Treatments for small babies
Reasons for smaller babies
Babies who appear to be growing slowly during the pregnancy are usually referred to as 'Small for Gestational Age' (SGA) or 'Small for Dates'. Other terms you may come across are Intrauterine Growth Retardation or Restriction (or IUGR), although these are going out of vogue (and so they should!)
One common definition of a small baby at birth is one weighing less than 2,800 grams (or 6lb 3oz) at 40 weeks gestation. The average, normal weight for a baby born at 40 weeks is considered to be about 3,300 grams (7lb 5oz). This will vary though, and will often depend on the ethnicity of the parents. (For example, babies of Asian parents are on average a little smaller.) Babies born before 40 weeks would be expected to be less than this weight.
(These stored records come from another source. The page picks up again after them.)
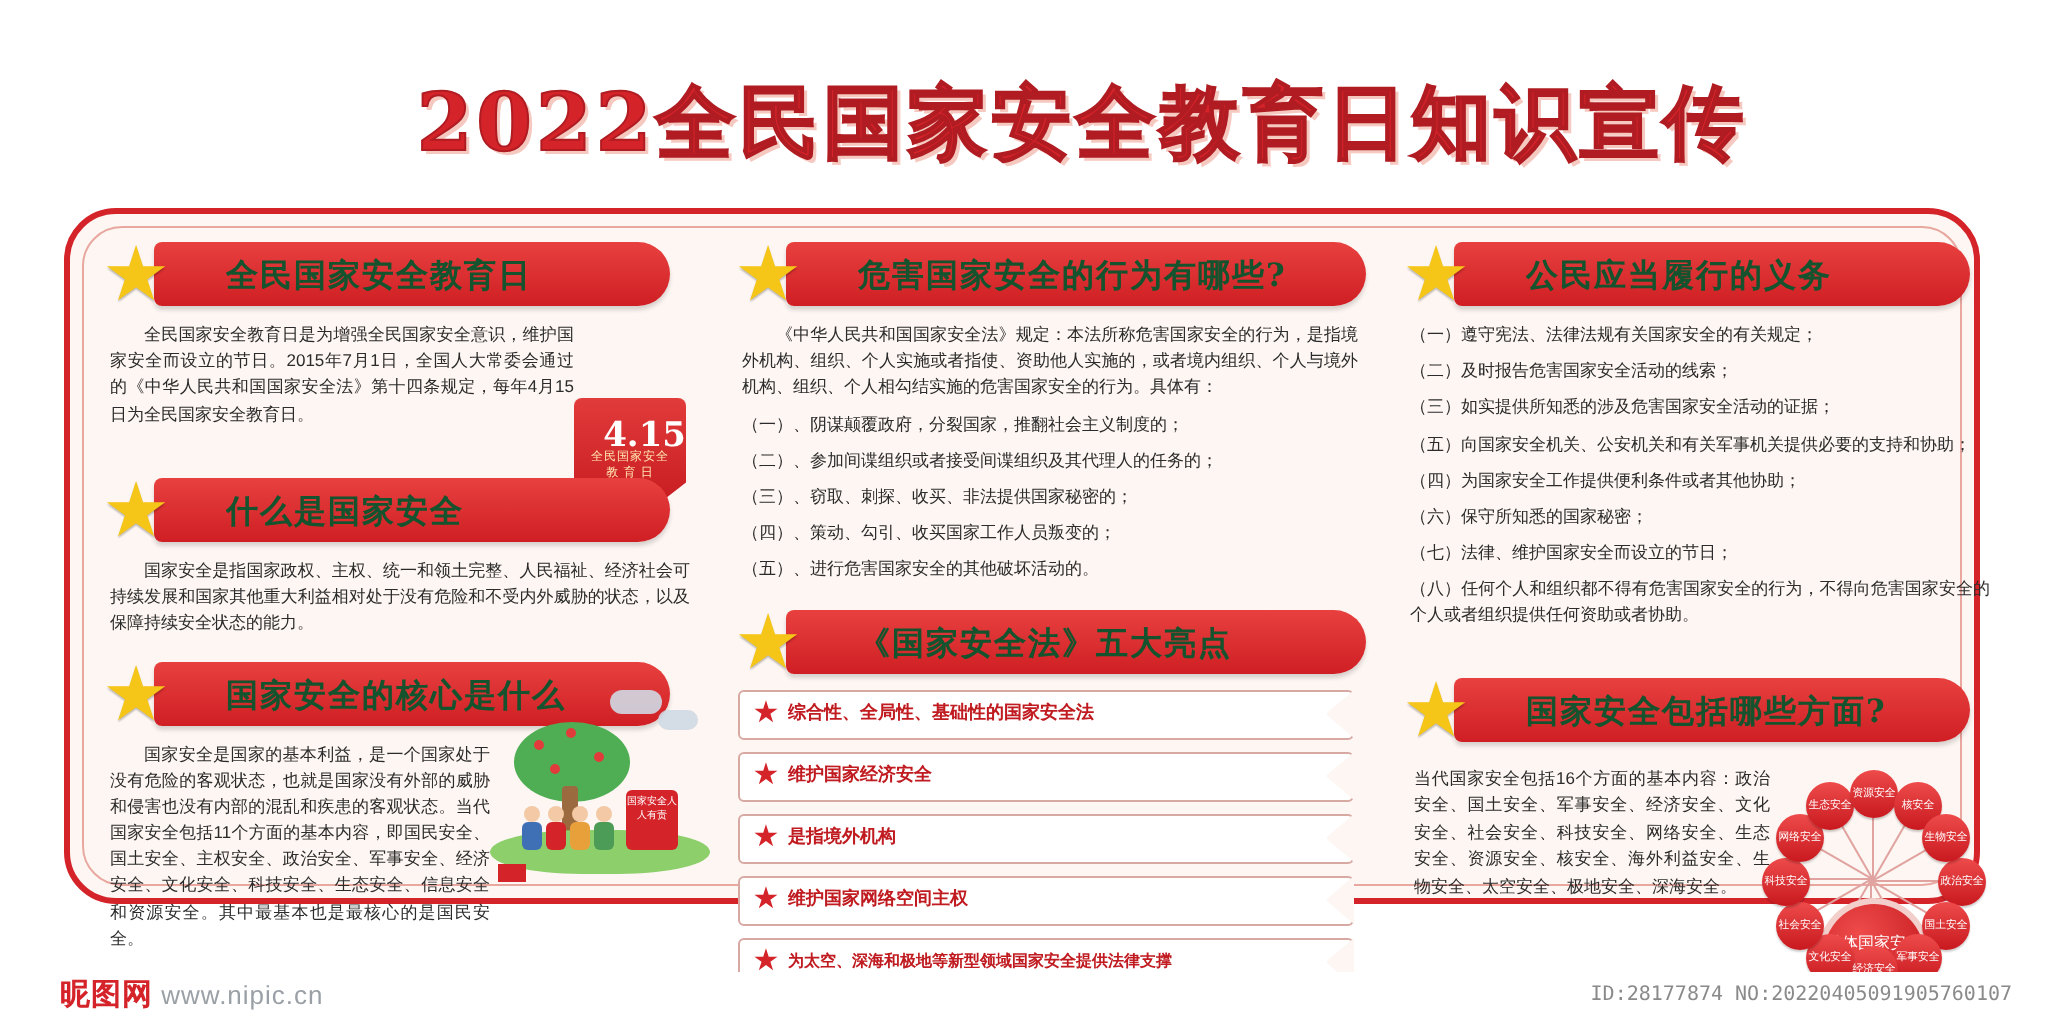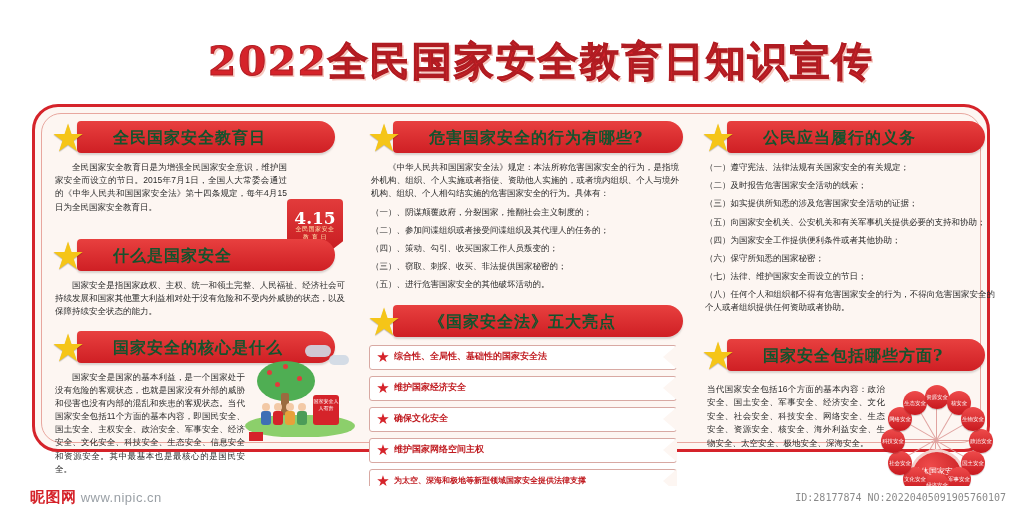--- a/index.html
+++ b/index.html
@@ -73,21 +73,21 @@
     position:absolute;right:6px;top:38px;width:56px;height:64px;
   }
   .shield{
     width:56px;height:64px;
     background:linear-gradient(180deg,#e23b3b 0%,#c2161c 100%);
     clip-path:polygon(0 0,100% 0,100% 66%,50% 100%,0 66%);
     border-radius:4px;position:relative;
     box-shadow:0 1px 2px rgba(0,0,0,.2);
   }
   .shield .num{
-    position:absolute;left:0;top:6px;width:100%;text-align:center;
+    position:absolute;left:0;top:6px;width:100%;text-align:right;
     color:#fff;font-size:17px;font-weight:bold;
     font-family:"DejaVu Serif","Liberation Serif",serif;
   }
   .shield .sub{
     position:absolute;left:0;top:26px;width:100%;text-align:center;
     color:#ffe6b0;font-size:6px;line-height:8px;letter-spacing:.5px;
   }
 
   
   .arrow-item{
@@ -252,42 +252,42 @@
 
       <div class="hdr">
         <div class="bar"></div>
         <div class="star">★</div>
         <div class="txt">危害国家安全的行为有哪些?</div>
       </div>
       <div class="body-txt">
         <p class="indent">《中华人民共和国国家安全法》规定：本法所称危害国家安全的行为，是指境外机构、组织、个人实施或者指使、资助他人实施的，或者境内组织、个人与境外机构、组织、个人相勾结实施的危害国家安全的行为。具体有：</p>
         <p>（一）、阴谋颠覆政府，分裂国家，推翻社会主义制度的；</p>
         <p>（二）、参加间谍组织或者接受间谍组织及其代理人的任务的；</p>
+        <p>（三）、窃取、刺探、收买、非法提供国家秘密的；</p>
         <p>（四）、策动、勾引、收买国家工作人员叛变的；</p>
-        <p>（三）、窃取、刺探、收买、非法提供国家秘密的；</p>
         <p>（五）、进行危害国家安全的其他破坏活动的。</p>
       </div>
 
       <div class="hdr" style="margin-top:14px;">
         <div class="bar"></div>
         <div class="star">★</div>
         <div class="txt">《国家安全法》五大亮点</div>
       </div>
       <div>
         <div class="arrow-item">
           <div class="ministar">★</div>
           <div class="t">综合性、全局性、基础性的国家安全法</div>
         </div>
         <div class="arrow-item">
           <div class="ministar">★</div>
           <div class="t">维护国家经济安全</div>
         </div>
         <div class="arrow-item">
           <div class="ministar">★</div>
-          <div class="t">确保文化安全</div>
+          <div class="t">是指境外机构</div>
         </div>
         <div class="arrow-item">
           <div class="ministar">★</div>
           <div class="t">维护国家网络空间主权</div>
         </div>
         <div class="arrow-item">
           <div class="ministar">★</div>
           <div class="t" style="font-size:8px;">为太空、深海和极地等新型领域国家安全提供法律支撑</div>
         </div>
       </div>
Another method used to assess the 'normal weight' is 'percentiles'. (Or comparing the baby's weight with a scale of average birth weights). A small baby may be said to be 'less than the 10th percentile' for their gestation (or in the lowest 10% of birth weights for a baby of that age at birth).
Reasons for a baby appearing small can include:
A family history or genetic predisposition
to having babies smaller than average. This accounts for about 10% of babies who are suspected of being small. Women will often say "I was only 6lb (2,700 grams) when I was born" and therefore it would seem to be normal that she would produce a 6lb baby herself. If this is the case, there are normally no other health conditions that would cause the baby to be small (such as high blood pressure, poor diet or smoking). These babies normally do well and are not at any increased health risks.